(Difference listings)
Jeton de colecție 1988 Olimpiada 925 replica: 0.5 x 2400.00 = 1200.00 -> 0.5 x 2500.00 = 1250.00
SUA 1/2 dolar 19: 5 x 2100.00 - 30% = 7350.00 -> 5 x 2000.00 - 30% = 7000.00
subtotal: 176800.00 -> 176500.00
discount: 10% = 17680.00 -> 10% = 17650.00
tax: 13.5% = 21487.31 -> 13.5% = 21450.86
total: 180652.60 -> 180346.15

--

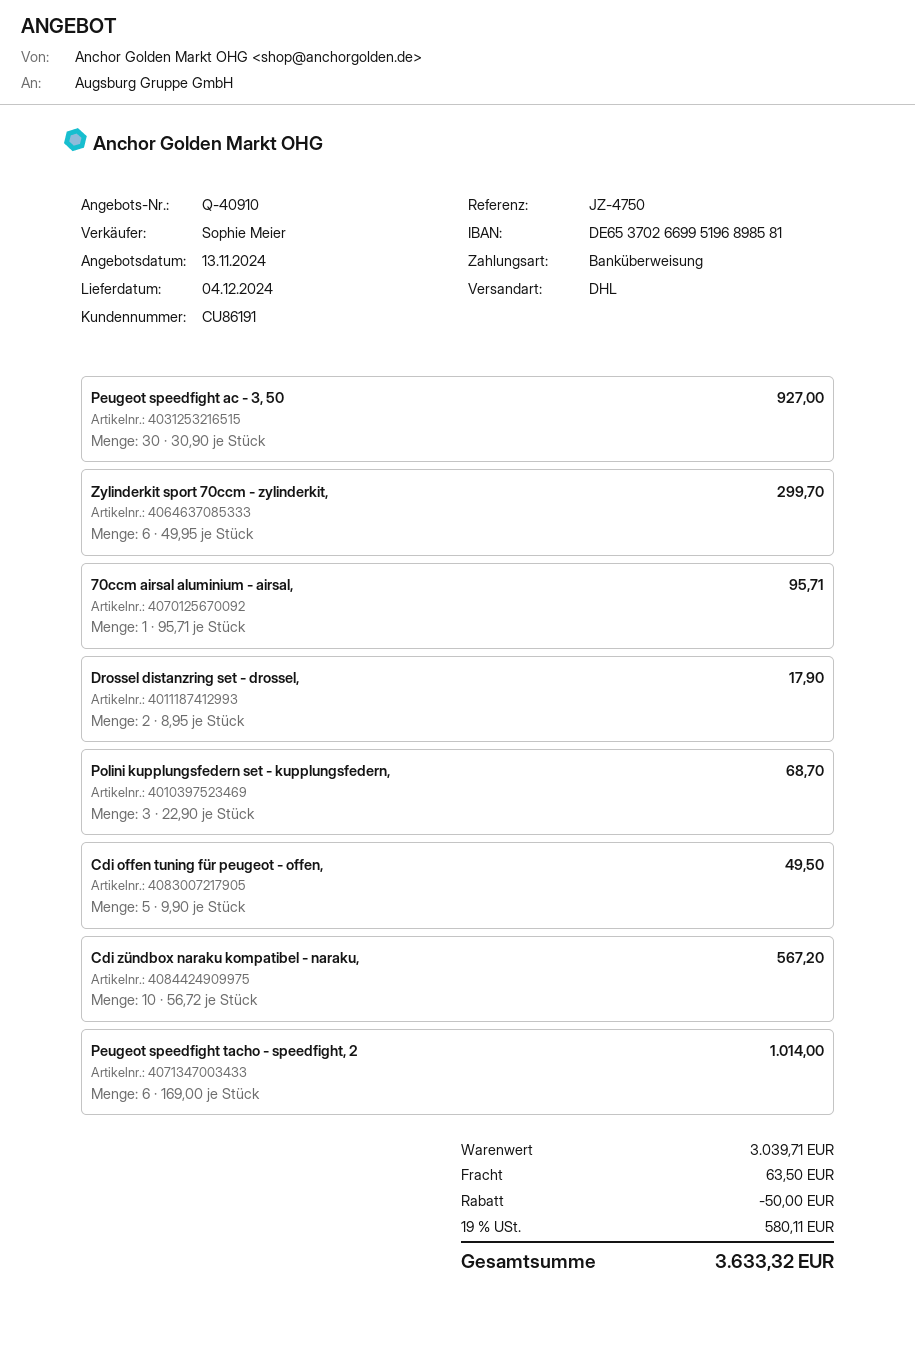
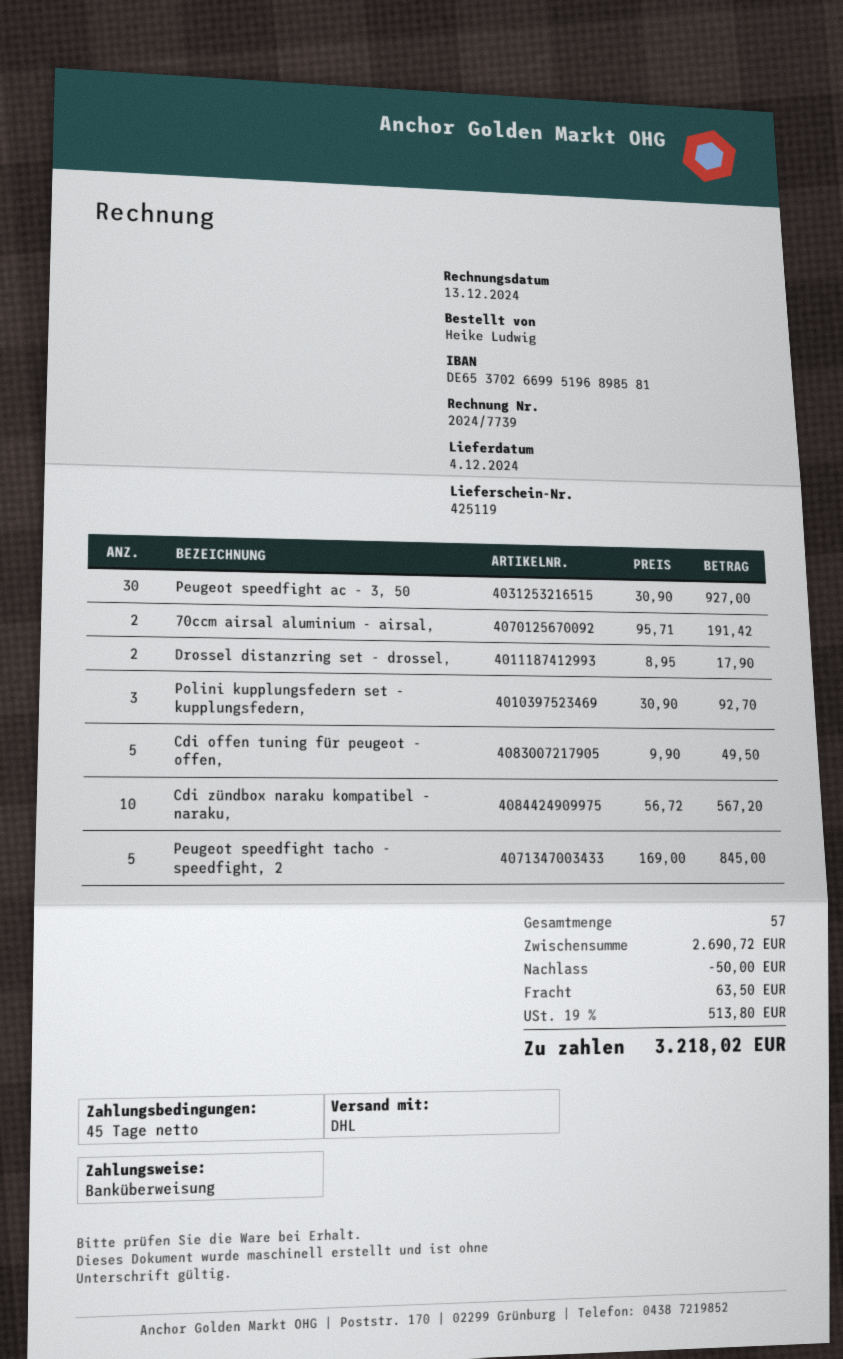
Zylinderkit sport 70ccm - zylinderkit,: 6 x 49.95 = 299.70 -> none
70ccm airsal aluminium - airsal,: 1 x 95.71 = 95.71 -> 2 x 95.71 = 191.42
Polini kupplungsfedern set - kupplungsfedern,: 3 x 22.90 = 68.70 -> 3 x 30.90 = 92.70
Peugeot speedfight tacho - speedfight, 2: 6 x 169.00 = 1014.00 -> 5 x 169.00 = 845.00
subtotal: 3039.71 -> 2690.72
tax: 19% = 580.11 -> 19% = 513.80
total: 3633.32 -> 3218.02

--

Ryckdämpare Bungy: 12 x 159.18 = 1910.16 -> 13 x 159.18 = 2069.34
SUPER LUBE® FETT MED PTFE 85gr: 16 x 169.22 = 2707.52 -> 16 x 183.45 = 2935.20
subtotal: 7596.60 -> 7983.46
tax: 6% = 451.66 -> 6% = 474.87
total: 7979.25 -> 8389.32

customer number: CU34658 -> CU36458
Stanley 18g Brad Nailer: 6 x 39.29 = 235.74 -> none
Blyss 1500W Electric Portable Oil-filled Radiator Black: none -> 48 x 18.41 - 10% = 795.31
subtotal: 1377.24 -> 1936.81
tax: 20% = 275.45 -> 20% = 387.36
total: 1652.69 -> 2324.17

◆ What you have to do ◆
The lines above that hold the word "none" should be found and copied out.

◆ Exercise response ◆
Zylinderkit sport 70ccm - zylinderkit,: 6 x 49.95 = 299.70 -> none
Stanley 18g Brad Nailer: 6 x 39.29 = 235.74 -> none
Blyss 1500W Electric Portable Oil-filled Radiator Black: none -> 48 x 18.41 - 10% = 795.31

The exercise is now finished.